La seconda è quella di vivere l’ordinario. Dio ci parla ancora e ci parla nell’ordinario, non nello straordinario. Noi Capi Clan parliamo ai ragazzi, lo facciamo nella loro quotidianità e lo facciamo soprattutto con la nostra vita, senza aggiungere altre parole.

Diceva San Francesco ai suoi frati: «Predicate il Vangelo, se necessario usate anche le parole». Molti cercano, anche in associazione, qualcosa che li soddisfi, che dia emozioni, che dia privilegi, qualcosa che faccia vivere il “grande evento”, il miracolo.
Spesso purtroppo il risultato che otteniamo è un rifiuto, proprio perché la proposta viene considerata troppo banale, di facile portata. Si susseguono quindi assenze alle Uscite del Clan, bassa presenza alle riunioni e così via. L’ordinario viene confuso con qualcosa di poco soddisfacente.

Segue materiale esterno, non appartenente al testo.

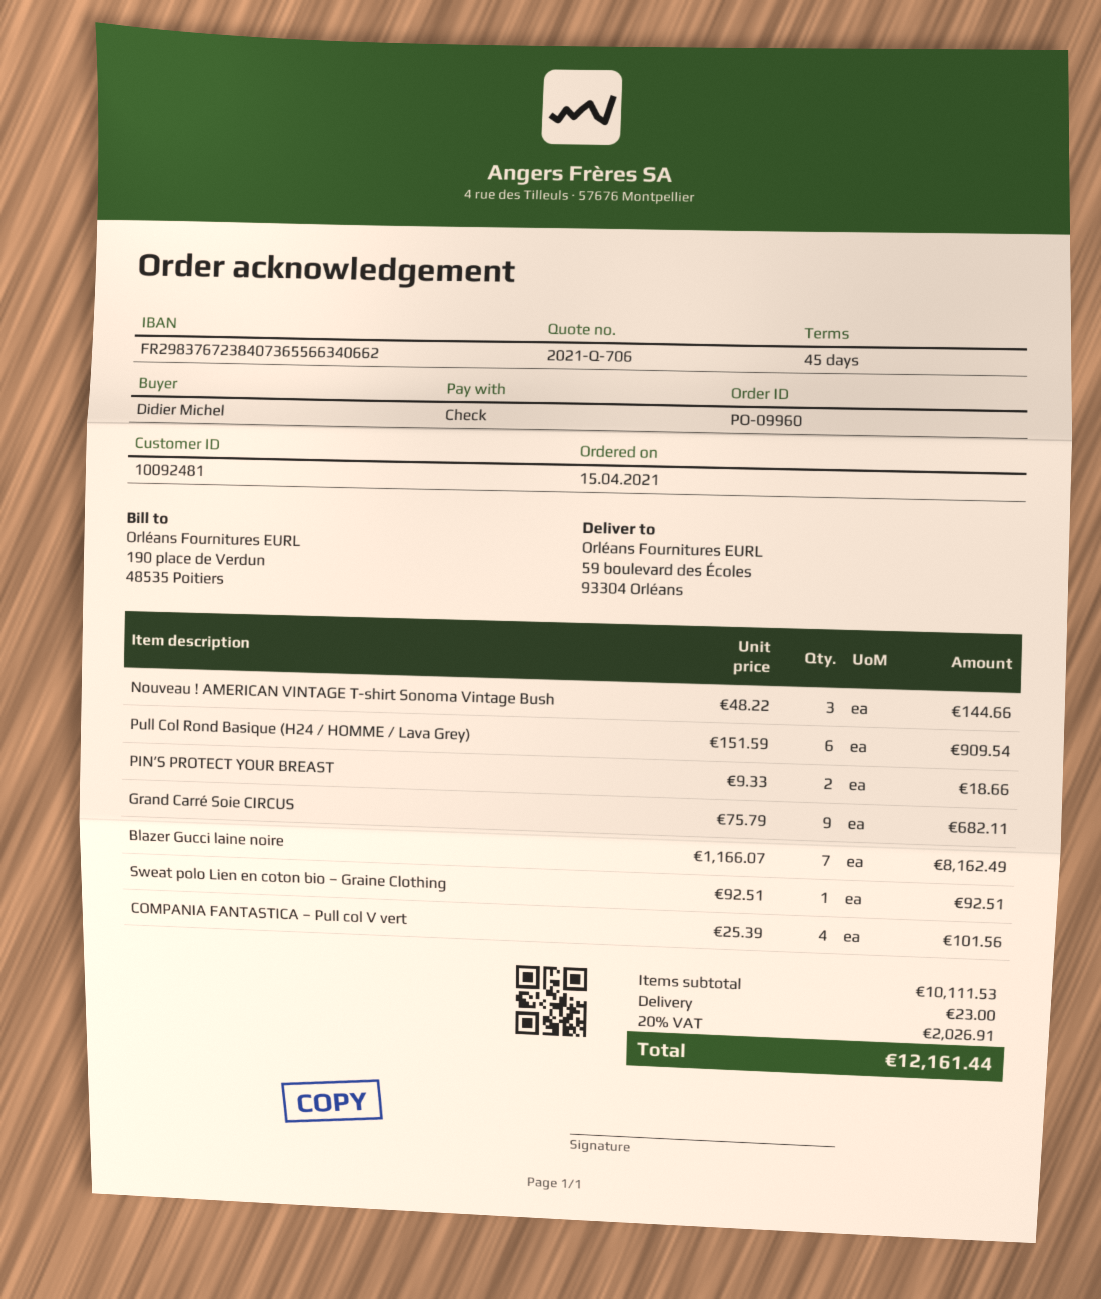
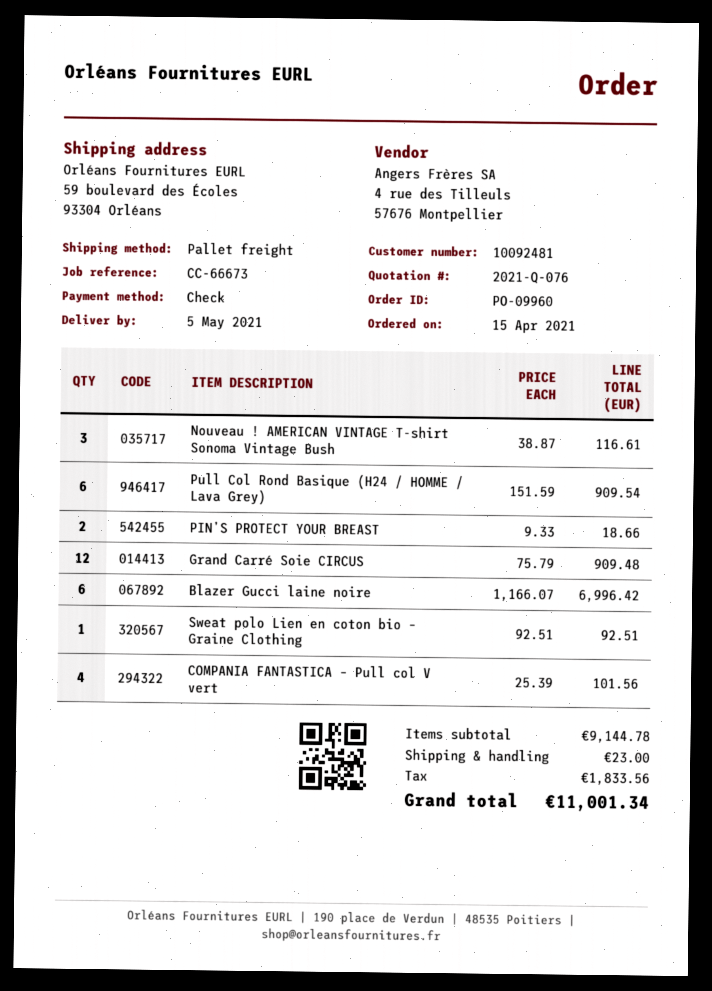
quote number: 2021-Q-706 -> 2021-Q-076
Nouveau ! AMERICAN VINTAGE T-shirt Sonoma Vintage Bush: 3 x 48.22 = 144.66 -> 3 x 38.87 = 116.61
Grand Carré Soie CIRCUS: 9 x 75.79 = 682.11 -> 12 x 75.79 = 909.48
Blazer Gucci laine noire: 7 x 1166.07 = 8162.49 -> 6 x 1166.07 = 6996.42
subtotal: 10111.53 -> 9144.78
tax: 2026.91 -> 1833.56
total: 12161.44 -> 11001.34

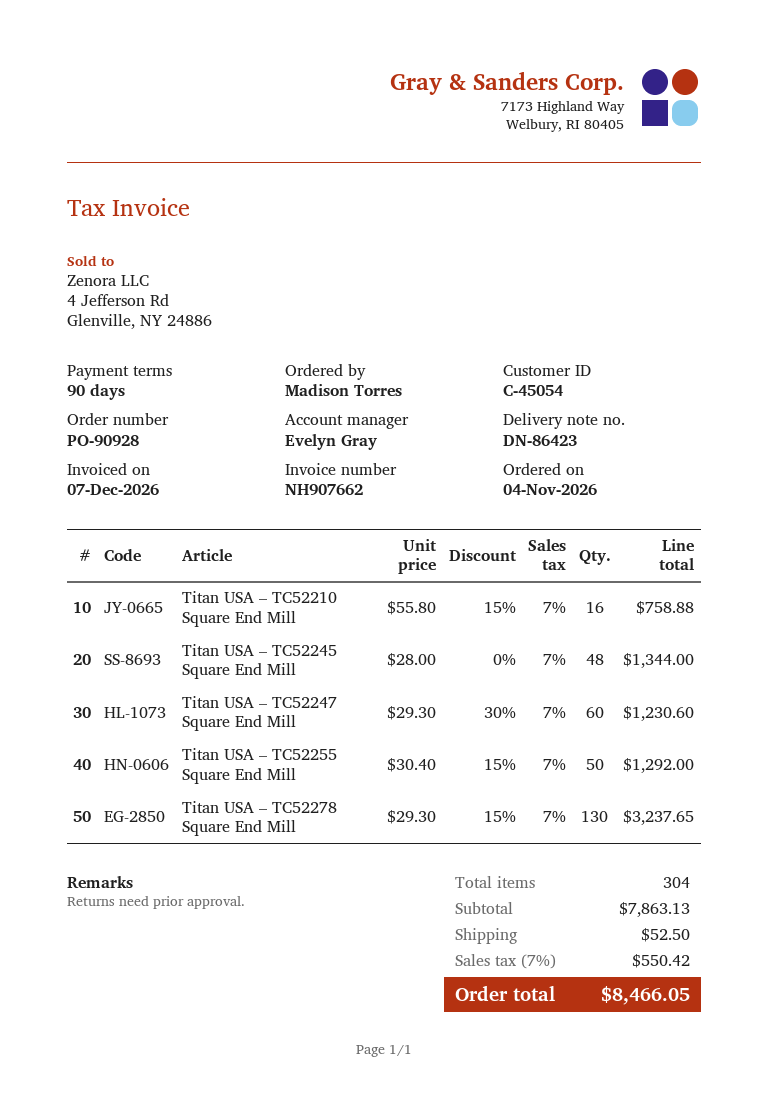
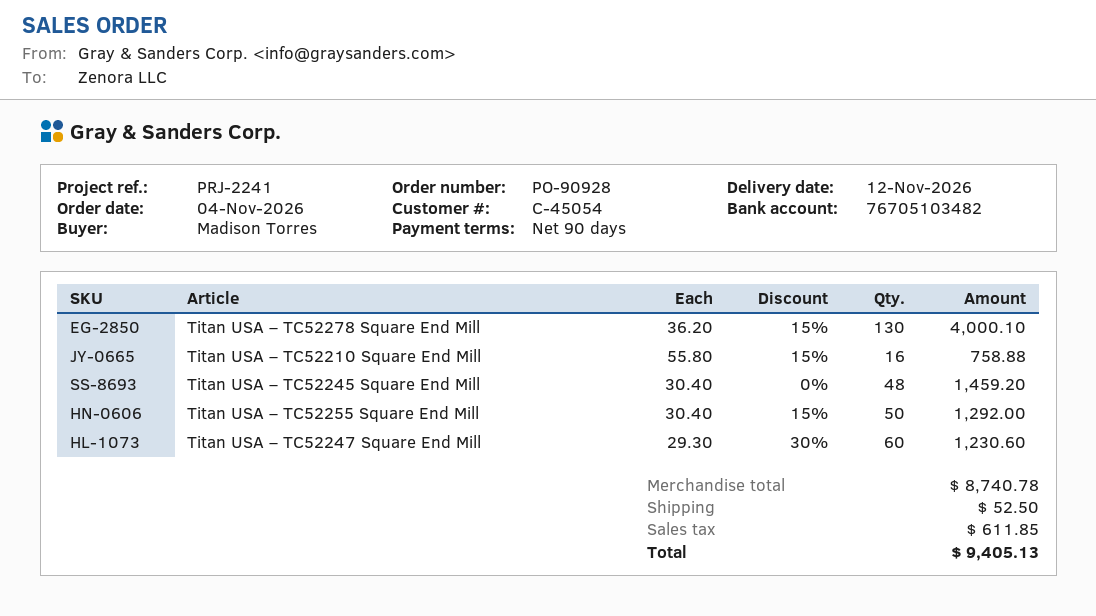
Titan USA – TC52245 Square End Mill: 48 x 28.00 = 1344.00 -> 48 x 30.40 = 1459.20
Titan USA – TC52278 Square End Mill: 130 x 29.30 - 15% = 3237.65 -> 130 x 36.20 - 15% = 4000.10
subtotal: 7863.13 -> 8740.78
tax: 550.42 -> 611.85
total: 8466.05 -> 9405.13

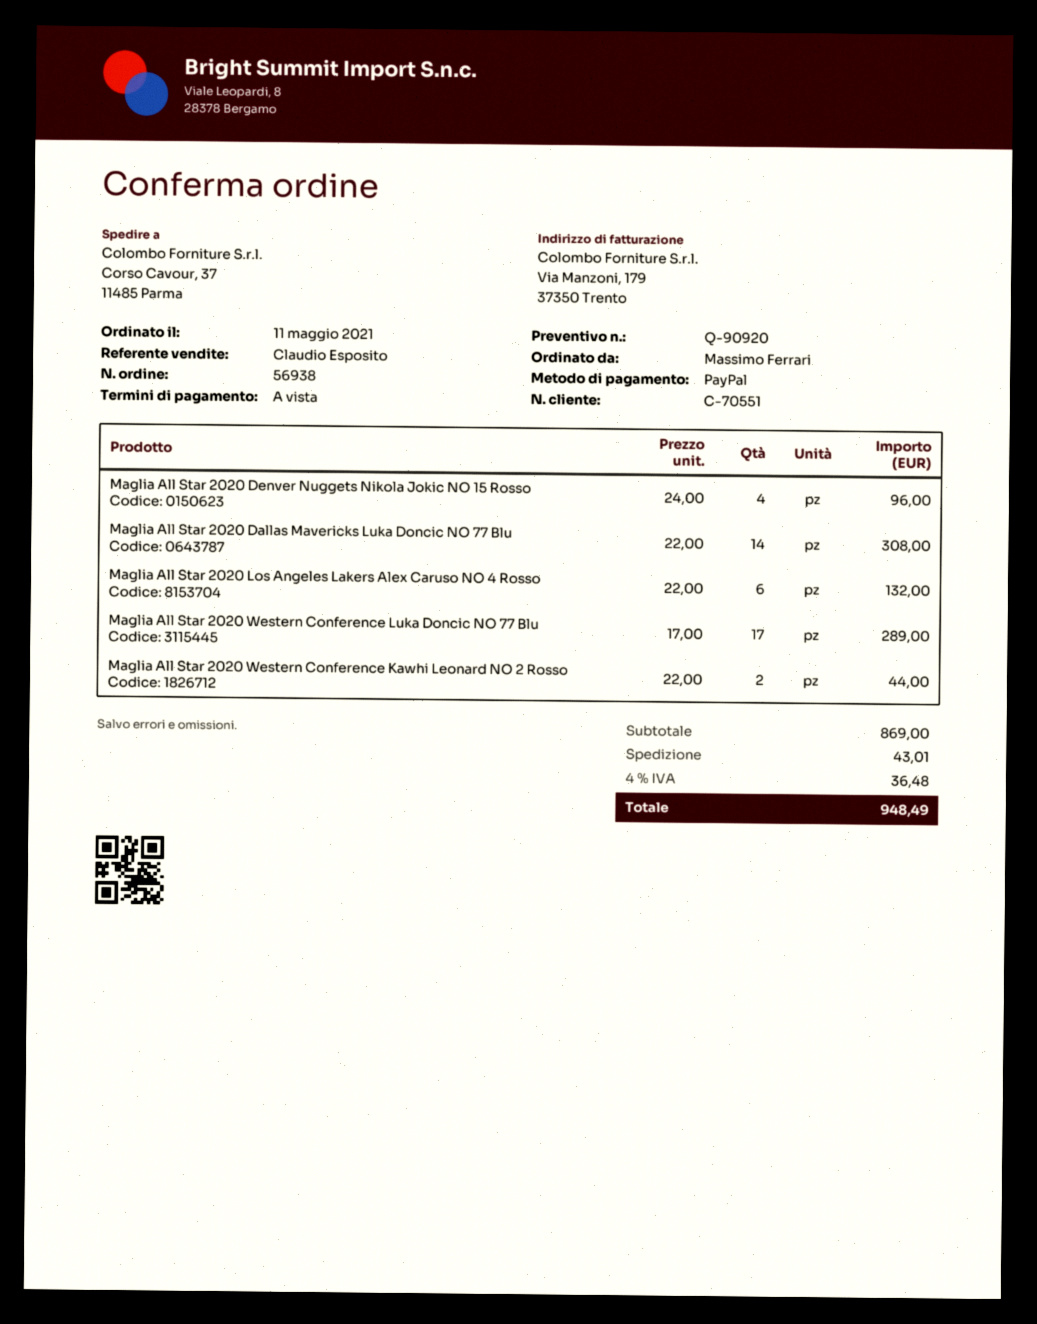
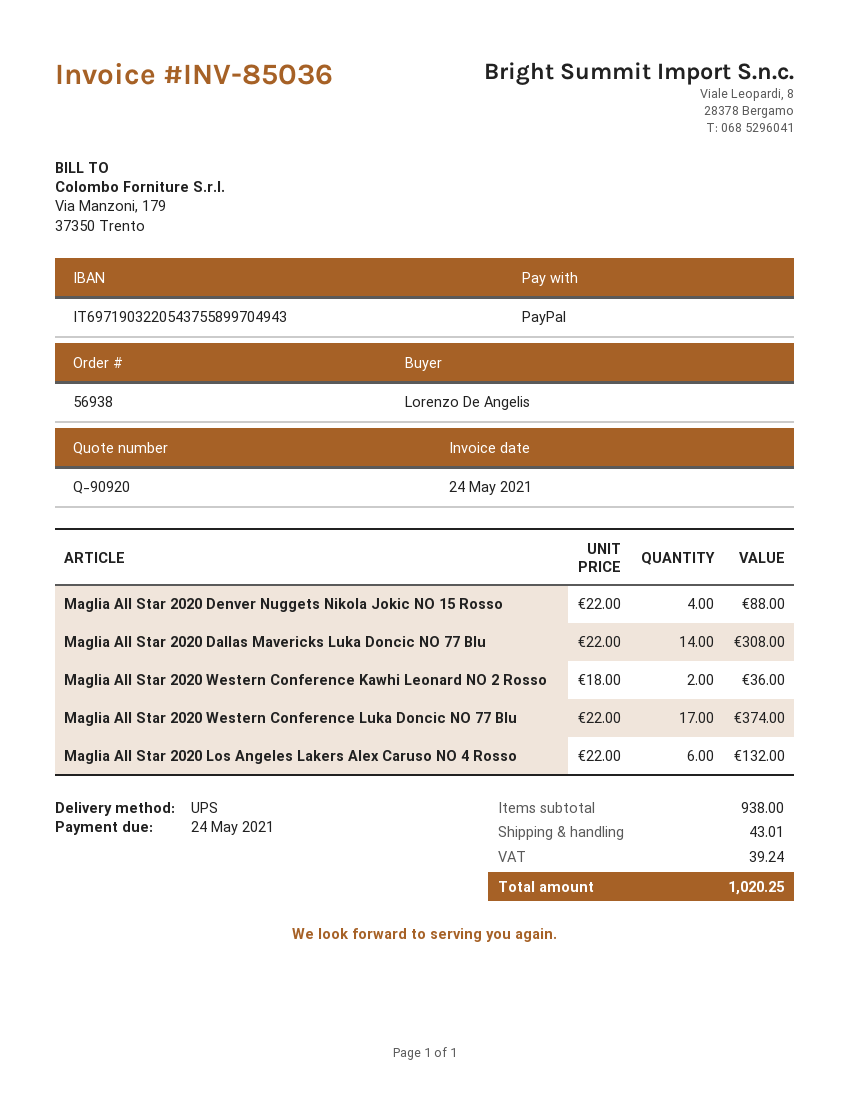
ordered by: Massimo Ferrari -> Lorenzo De Angelis
Maglia All Star 2020 Denver Nuggets Nikola Jokic NO 15 Rosso: 4 x 24.00 = 96.00 -> 4 x 22.00 = 88.00
Maglia All Star 2020 Western Conference Luka Doncic NO 77 Blu: 17 x 17.00 = 289.00 -> 17 x 22.00 = 374.00
Maglia All Star 2020 Western Conference Kawhi Leonard NO 2 Rosso: 2 x 22.00 = 44.00 -> 2 x 18.00 = 36.00
subtotal: 869.00 -> 938.00
tax: 36.48 -> 39.24
total: 948.49 -> 1020.25

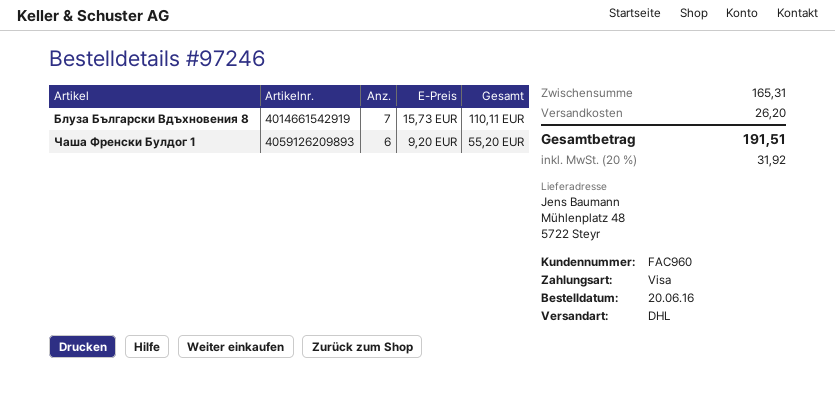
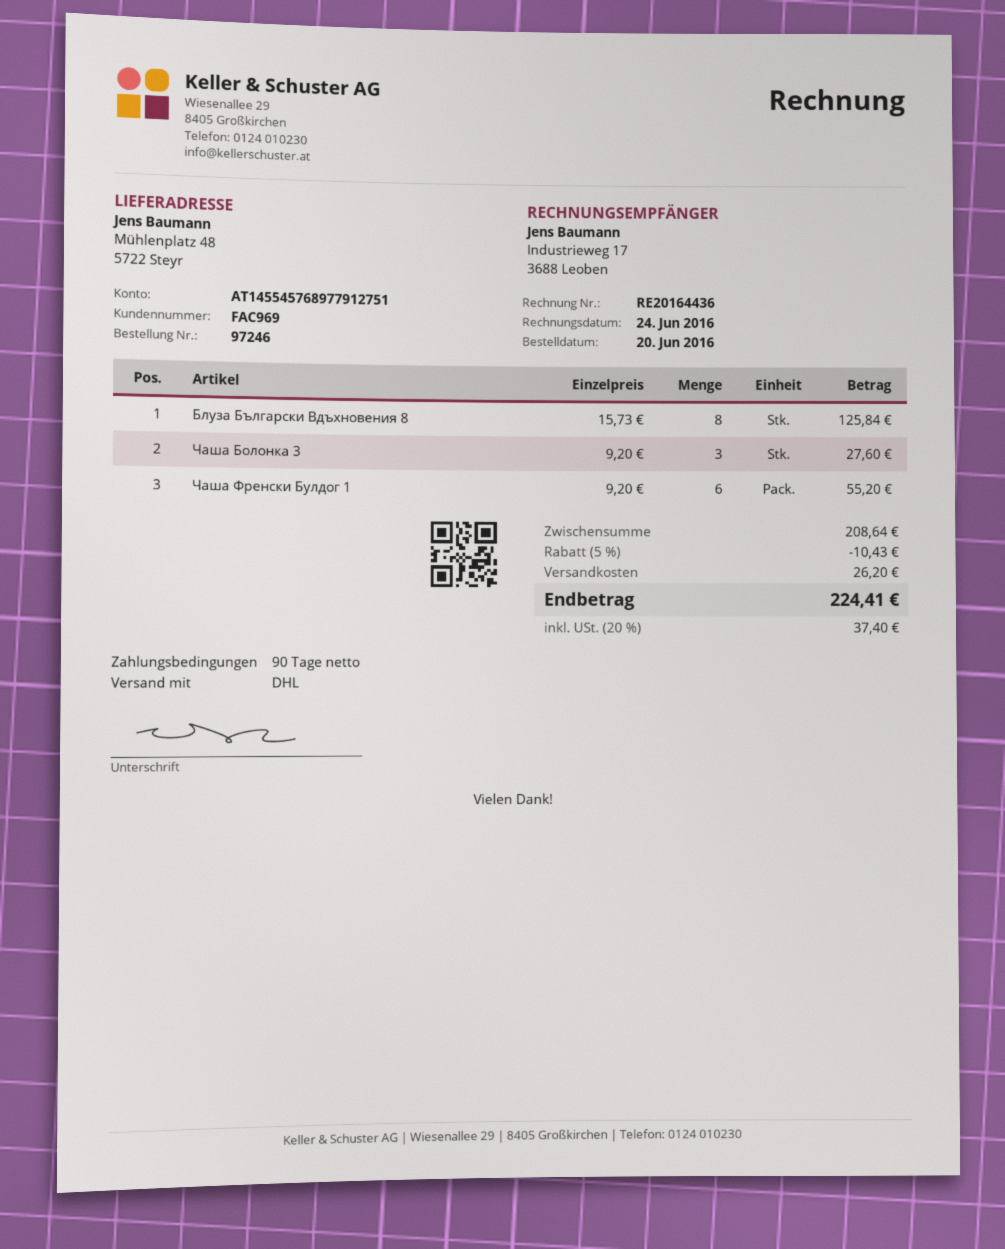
customer number: FAC960 -> FAC969
Блуза Български Вдъхновения 8: 7 x 15.73 = 110.11 -> 8 x 15.73 = 125.84
Чаша Болонка 3: none -> 3 x 9.20 = 27.60
subtotal: 165.31 -> 208.64
discount: none -> 5% = 10.43
tax: 20% = 31.92 -> 20% = 37.40
total: 191.51 -> 224.41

Ma non è questo lo scoutismo che abbiamo imparato e vissuto! La nostra Legge e la nostra Promessa sono nell’ordinario, in ciascun giorno della nostra vita. Vivere un “Anno della Fede”, il tema che anche la nostra branca si è dato per questo anno scout, vuol dire proprio incamminarsi seguendo i binari di queste due importanti sfide, dell’ascolto e del quotidiano. “Una fede senza opere è come un albero senza frutti”, per questo fede e carità “si implicano reciprocamente”.2

Le cose cominceranno a cambiare quando io per primo mi rimbocco le maniche ed inizio a cambiarle. Quando “Servire” diventa il motto che spinge le mie azioni. I nostri Rover ci seguono fino in fondo solo quando capiscono che li vogliamo bene ed abbiamo una buona proposta per loro. E queste due cose vanno di pari passo.